»»

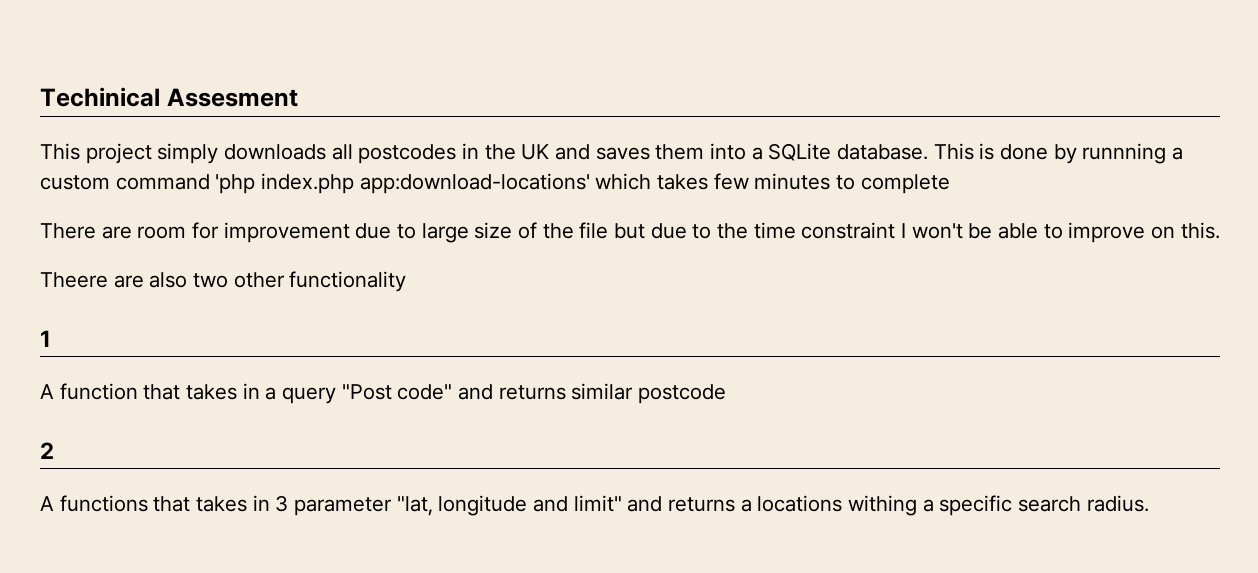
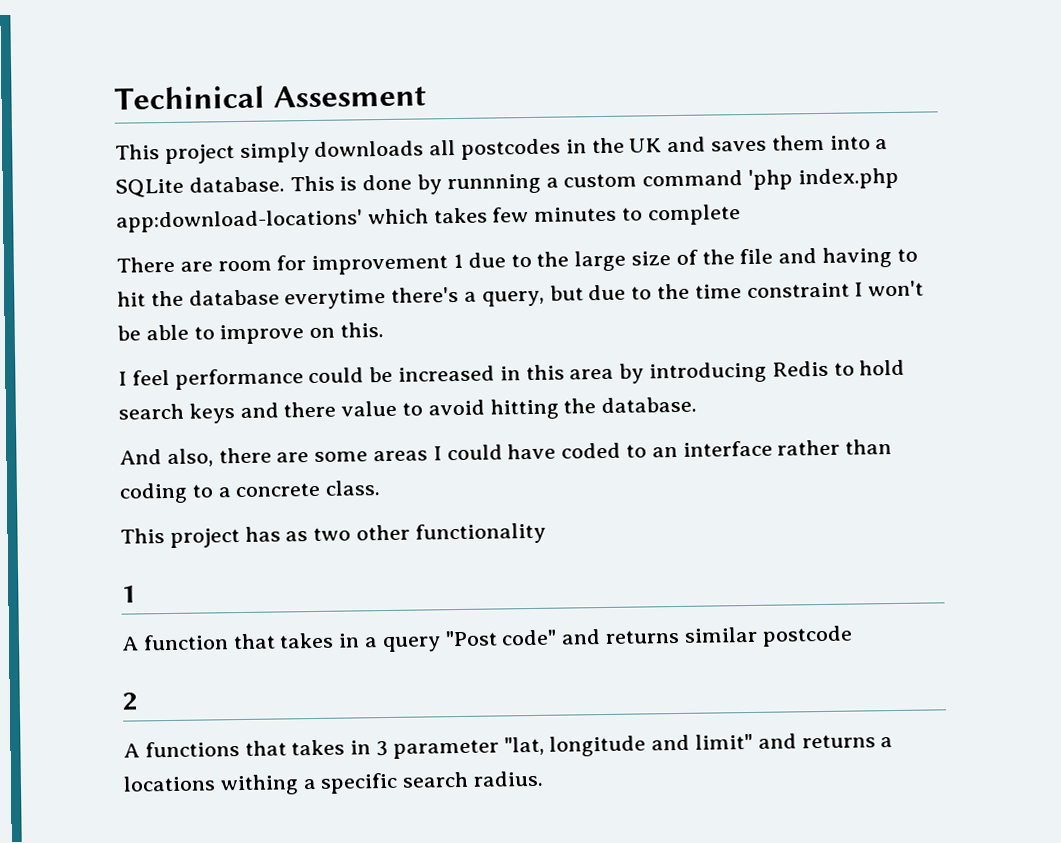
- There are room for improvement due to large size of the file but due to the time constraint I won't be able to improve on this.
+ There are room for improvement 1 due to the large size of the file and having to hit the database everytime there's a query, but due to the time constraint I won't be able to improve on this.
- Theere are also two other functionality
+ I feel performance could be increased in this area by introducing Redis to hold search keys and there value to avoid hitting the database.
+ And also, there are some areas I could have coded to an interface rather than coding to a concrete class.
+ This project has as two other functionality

««
»»

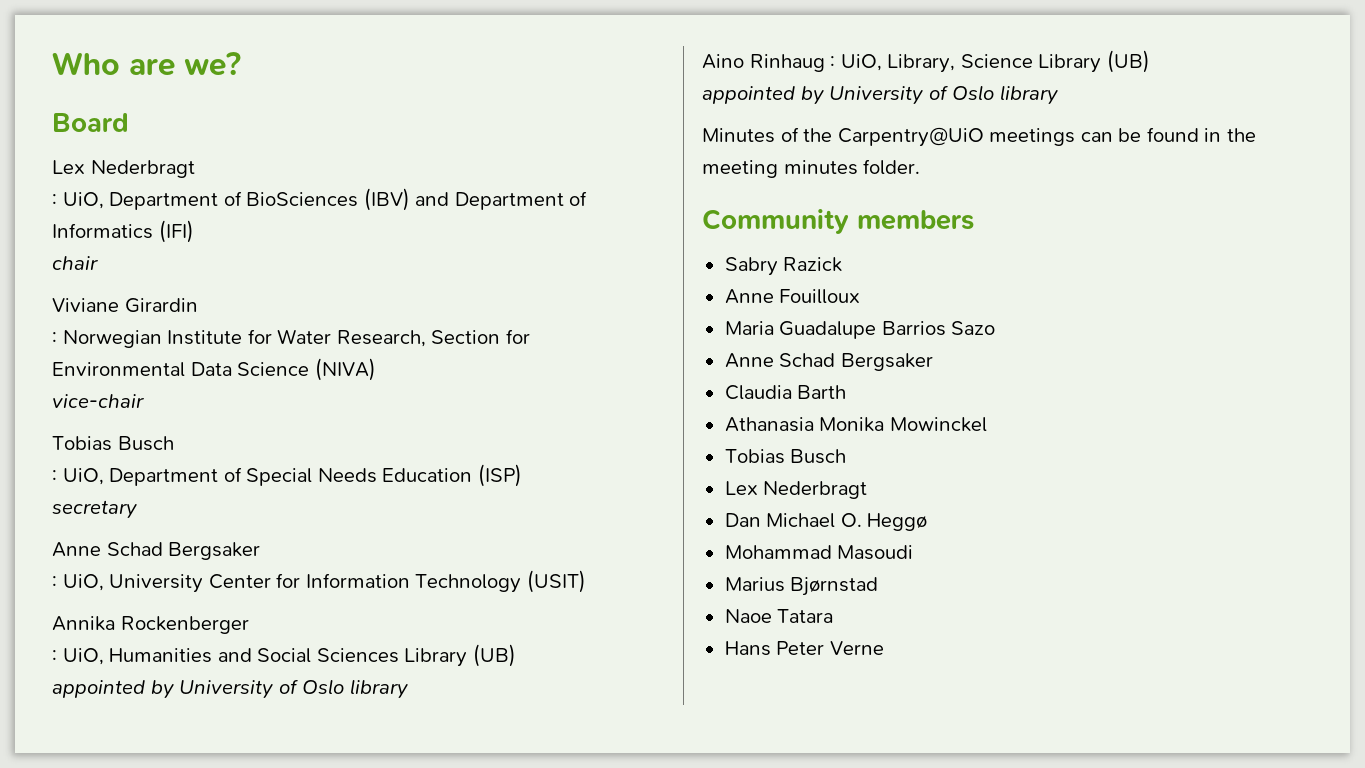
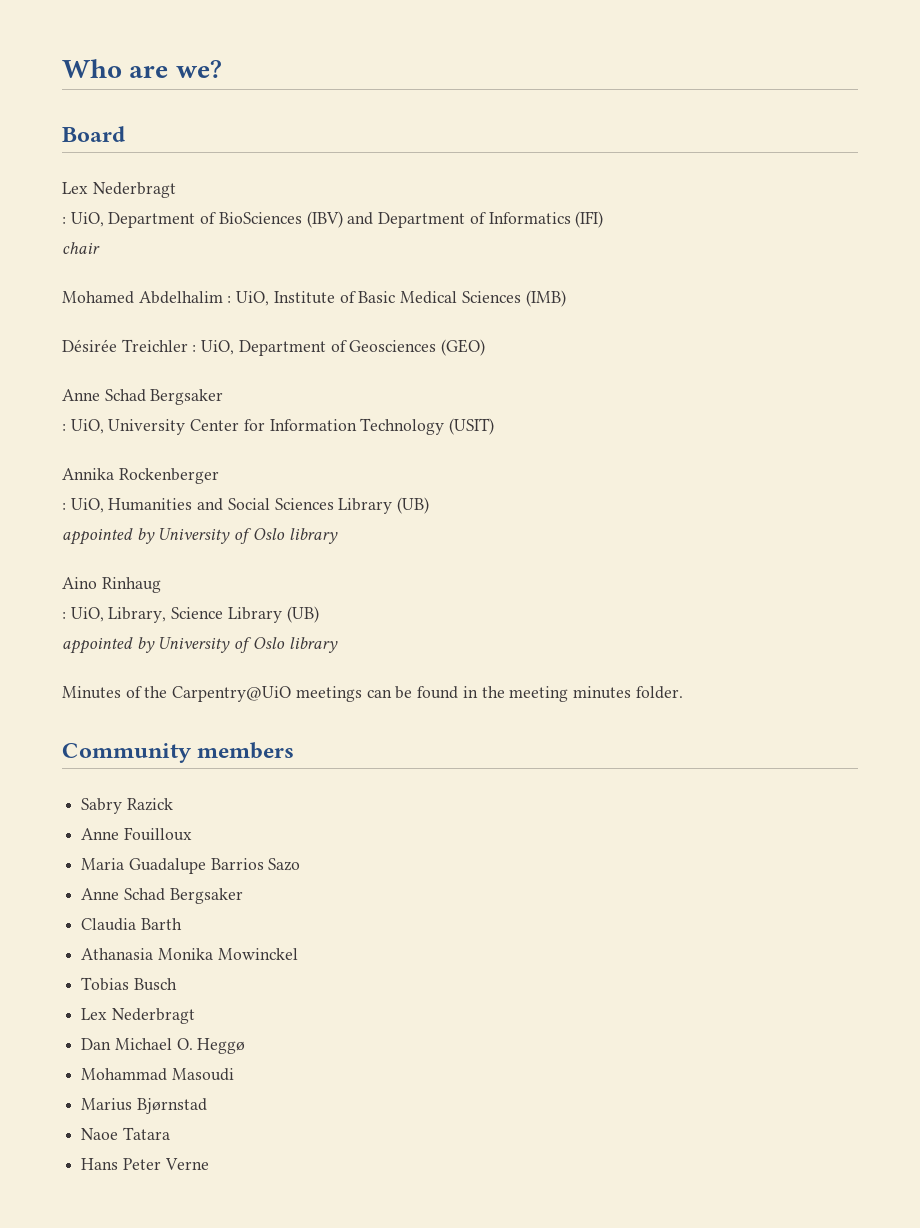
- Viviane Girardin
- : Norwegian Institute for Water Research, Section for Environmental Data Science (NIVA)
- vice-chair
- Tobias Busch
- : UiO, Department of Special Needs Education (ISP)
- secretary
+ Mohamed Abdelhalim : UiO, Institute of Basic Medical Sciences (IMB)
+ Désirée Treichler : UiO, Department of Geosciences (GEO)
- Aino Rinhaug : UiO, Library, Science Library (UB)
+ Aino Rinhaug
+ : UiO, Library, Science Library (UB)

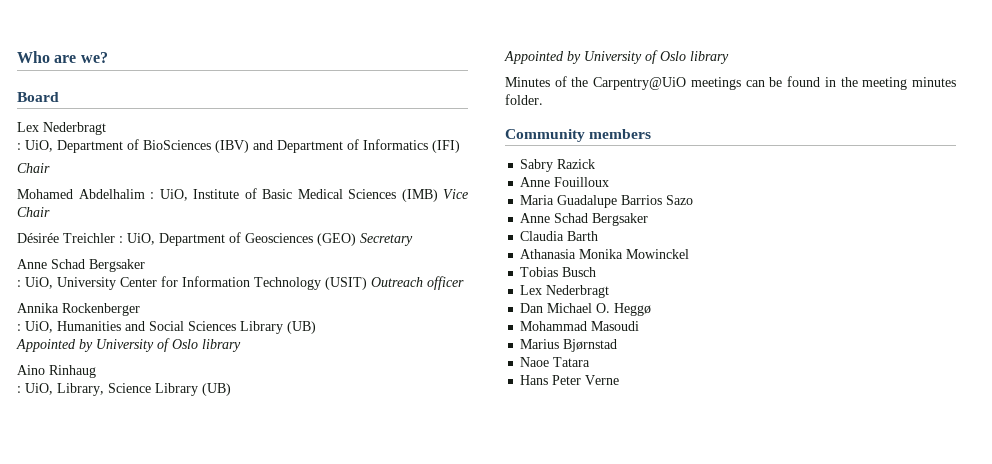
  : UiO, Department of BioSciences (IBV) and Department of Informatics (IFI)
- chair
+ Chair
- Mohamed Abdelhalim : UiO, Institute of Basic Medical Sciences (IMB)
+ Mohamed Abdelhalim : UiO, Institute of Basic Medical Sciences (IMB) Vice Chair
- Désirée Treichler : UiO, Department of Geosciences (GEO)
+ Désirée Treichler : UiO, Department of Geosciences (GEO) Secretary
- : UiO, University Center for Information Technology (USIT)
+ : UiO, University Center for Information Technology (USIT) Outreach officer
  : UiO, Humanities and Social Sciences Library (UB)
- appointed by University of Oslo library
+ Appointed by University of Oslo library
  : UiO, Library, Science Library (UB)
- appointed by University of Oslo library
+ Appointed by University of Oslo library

««

**Required action**
From the records above, transcribe without alteration every line from the one with "- Theere are also two other functionality" to the one with "as two other functionality", inclusive.

**Your response**
- Theere are also two other functionality
+ I feel performance could be increased in this area by introducing Redis to hold search keys and there value to avoid hitting the database.
+ And also, there are some areas I could have coded to an interface rather than coding to a concrete class.
+ This project has as two other functionality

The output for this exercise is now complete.